◆ TASK ITEM
Please print the entries below exactly, from the line with "data/sims/56_2020.json | Y-coord: 11.91" through the line with "data/sims/134_2016.json | Y-coord: 12.89", including both of those lines and leaving out all others.

◆ TASK DATA

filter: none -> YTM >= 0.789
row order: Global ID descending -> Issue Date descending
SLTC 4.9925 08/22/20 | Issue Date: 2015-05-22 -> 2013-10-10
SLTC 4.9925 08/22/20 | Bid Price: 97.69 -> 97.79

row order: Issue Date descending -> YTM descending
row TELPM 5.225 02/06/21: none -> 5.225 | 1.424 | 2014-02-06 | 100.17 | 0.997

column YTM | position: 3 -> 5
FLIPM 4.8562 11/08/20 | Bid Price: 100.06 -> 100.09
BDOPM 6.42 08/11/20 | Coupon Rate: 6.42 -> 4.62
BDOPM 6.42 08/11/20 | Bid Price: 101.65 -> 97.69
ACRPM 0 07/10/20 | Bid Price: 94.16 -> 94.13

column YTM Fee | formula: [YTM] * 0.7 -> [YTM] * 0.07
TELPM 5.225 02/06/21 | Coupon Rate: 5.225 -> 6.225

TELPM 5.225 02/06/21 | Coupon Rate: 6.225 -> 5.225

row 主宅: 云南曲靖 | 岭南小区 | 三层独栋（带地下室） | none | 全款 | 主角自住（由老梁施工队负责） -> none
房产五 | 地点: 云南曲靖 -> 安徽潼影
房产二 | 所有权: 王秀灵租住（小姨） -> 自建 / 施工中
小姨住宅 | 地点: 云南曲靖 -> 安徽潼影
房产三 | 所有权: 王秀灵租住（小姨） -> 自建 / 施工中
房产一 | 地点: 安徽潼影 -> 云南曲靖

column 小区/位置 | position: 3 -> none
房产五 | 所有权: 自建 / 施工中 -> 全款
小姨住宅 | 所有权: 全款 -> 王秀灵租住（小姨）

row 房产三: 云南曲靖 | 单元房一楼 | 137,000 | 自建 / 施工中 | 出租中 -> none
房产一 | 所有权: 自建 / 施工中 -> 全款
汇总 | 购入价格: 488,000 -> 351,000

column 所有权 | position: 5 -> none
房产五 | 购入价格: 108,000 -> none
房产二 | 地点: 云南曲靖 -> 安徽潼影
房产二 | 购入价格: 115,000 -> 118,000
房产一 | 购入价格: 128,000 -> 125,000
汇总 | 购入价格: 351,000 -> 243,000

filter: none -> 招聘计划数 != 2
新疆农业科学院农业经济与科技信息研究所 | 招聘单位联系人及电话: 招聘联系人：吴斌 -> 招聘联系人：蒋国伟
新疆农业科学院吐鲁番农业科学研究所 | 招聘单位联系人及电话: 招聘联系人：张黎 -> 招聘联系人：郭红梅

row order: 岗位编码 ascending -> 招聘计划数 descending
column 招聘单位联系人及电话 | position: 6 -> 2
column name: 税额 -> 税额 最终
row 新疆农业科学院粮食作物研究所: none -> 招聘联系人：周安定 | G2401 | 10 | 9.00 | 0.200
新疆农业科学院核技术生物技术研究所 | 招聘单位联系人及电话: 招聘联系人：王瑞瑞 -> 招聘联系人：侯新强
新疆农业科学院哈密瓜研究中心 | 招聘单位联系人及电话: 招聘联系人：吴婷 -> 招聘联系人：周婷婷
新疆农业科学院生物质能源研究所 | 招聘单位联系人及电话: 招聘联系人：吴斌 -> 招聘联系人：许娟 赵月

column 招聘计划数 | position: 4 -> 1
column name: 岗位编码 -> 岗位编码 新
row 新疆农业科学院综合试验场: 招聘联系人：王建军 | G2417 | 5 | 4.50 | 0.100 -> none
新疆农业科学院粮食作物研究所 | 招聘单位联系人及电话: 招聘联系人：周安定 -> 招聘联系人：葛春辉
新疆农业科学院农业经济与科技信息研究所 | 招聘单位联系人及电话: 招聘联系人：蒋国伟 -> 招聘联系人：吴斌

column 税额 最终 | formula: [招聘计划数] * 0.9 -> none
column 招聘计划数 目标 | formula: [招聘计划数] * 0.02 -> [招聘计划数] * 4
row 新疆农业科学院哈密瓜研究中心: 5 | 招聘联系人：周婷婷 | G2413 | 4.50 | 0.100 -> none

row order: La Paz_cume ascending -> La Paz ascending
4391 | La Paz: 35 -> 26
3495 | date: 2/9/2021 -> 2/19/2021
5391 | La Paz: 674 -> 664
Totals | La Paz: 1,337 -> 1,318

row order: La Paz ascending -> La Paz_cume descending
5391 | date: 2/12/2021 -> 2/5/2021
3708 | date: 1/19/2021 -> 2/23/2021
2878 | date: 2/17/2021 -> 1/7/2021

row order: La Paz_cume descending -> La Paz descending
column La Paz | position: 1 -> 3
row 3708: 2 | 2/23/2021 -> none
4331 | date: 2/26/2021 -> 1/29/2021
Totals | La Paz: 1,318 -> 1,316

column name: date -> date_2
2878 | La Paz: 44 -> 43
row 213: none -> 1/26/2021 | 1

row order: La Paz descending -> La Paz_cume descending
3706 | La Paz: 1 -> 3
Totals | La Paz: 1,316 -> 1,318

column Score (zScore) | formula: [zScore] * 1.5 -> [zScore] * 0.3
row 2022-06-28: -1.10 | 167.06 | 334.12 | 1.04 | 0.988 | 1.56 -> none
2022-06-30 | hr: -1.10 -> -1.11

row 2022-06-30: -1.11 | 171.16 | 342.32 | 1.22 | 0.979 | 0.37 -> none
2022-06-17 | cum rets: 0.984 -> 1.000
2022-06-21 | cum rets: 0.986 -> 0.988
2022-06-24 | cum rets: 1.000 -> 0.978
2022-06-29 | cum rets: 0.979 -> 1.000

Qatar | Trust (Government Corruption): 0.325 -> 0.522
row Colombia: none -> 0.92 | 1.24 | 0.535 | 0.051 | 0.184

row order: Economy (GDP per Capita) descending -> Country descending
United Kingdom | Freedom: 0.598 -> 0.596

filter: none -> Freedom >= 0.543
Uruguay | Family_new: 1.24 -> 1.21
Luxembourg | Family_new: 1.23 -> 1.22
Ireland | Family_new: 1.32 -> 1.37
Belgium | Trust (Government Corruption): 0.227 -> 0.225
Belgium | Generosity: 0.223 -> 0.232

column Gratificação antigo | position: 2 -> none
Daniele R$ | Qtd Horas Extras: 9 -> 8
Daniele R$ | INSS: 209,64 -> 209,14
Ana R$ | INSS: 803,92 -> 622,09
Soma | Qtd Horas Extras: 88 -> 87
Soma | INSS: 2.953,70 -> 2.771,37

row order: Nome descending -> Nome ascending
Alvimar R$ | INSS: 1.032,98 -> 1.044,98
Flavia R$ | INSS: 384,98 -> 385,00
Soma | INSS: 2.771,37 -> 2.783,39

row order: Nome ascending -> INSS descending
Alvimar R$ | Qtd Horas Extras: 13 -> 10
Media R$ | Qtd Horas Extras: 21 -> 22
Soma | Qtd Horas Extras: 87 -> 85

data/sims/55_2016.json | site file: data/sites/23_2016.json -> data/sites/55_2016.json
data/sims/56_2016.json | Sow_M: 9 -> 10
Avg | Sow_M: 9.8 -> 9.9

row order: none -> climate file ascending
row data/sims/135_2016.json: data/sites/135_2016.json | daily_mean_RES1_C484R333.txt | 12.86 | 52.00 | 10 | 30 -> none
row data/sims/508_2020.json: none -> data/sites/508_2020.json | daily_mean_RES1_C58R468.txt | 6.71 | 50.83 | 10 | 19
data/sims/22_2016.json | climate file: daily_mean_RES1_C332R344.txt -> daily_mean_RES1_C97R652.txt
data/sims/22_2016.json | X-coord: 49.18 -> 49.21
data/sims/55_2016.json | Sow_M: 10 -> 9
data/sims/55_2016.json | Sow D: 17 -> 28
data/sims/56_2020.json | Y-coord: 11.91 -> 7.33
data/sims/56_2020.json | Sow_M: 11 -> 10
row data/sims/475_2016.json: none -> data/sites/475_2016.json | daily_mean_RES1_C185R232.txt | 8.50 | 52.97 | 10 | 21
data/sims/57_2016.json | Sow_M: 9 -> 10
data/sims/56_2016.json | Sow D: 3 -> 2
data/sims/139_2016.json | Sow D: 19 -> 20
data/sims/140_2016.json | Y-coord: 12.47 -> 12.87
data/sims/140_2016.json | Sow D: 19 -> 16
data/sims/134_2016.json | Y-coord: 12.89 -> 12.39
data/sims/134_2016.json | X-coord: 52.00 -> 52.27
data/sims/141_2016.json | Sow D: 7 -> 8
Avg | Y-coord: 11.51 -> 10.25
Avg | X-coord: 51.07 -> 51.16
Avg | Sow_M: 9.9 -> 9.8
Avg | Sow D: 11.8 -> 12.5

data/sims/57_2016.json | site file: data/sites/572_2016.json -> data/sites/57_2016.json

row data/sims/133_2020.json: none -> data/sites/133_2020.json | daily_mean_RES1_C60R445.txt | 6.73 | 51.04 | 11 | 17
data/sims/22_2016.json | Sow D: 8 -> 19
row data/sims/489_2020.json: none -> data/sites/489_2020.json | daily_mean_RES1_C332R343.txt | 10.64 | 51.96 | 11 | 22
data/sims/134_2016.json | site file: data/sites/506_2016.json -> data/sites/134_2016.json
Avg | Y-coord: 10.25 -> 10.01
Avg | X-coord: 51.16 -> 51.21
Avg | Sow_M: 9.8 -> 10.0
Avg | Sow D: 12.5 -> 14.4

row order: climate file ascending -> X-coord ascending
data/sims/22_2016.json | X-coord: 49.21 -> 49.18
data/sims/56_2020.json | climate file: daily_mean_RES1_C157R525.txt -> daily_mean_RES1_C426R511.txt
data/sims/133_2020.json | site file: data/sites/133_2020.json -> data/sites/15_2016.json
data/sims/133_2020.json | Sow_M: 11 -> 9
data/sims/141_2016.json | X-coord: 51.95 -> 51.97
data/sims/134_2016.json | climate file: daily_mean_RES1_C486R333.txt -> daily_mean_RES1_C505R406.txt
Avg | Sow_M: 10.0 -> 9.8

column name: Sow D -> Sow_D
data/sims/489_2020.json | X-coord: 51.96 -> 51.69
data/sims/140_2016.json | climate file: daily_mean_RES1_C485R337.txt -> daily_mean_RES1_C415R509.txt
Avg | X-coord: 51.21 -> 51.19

◆ TASK SOLUTION
data/sims/56_2020.json | Y-coord: 11.91 -> 7.33
data/sims/56_2020.json | Sow_M: 11 -> 10
row data/sims/475_2016.json: none -> data/sites/475_2016.json | daily_mean_RES1_C185R232.txt | 8.50 | 52.97 | 10 | 21
data/sims/57_2016.json | Sow_M: 9 -> 10
data/sims/56_2016.json | Sow D: 3 -> 2
data/sims/139_2016.json | Sow D: 19 -> 20
data/sims/140_2016.json | Y-coord: 12.47 -> 12.87
data/sims/140_2016.json | Sow D: 19 -> 16
data/sims/134_2016.json | Y-coord: 12.89 -> 12.39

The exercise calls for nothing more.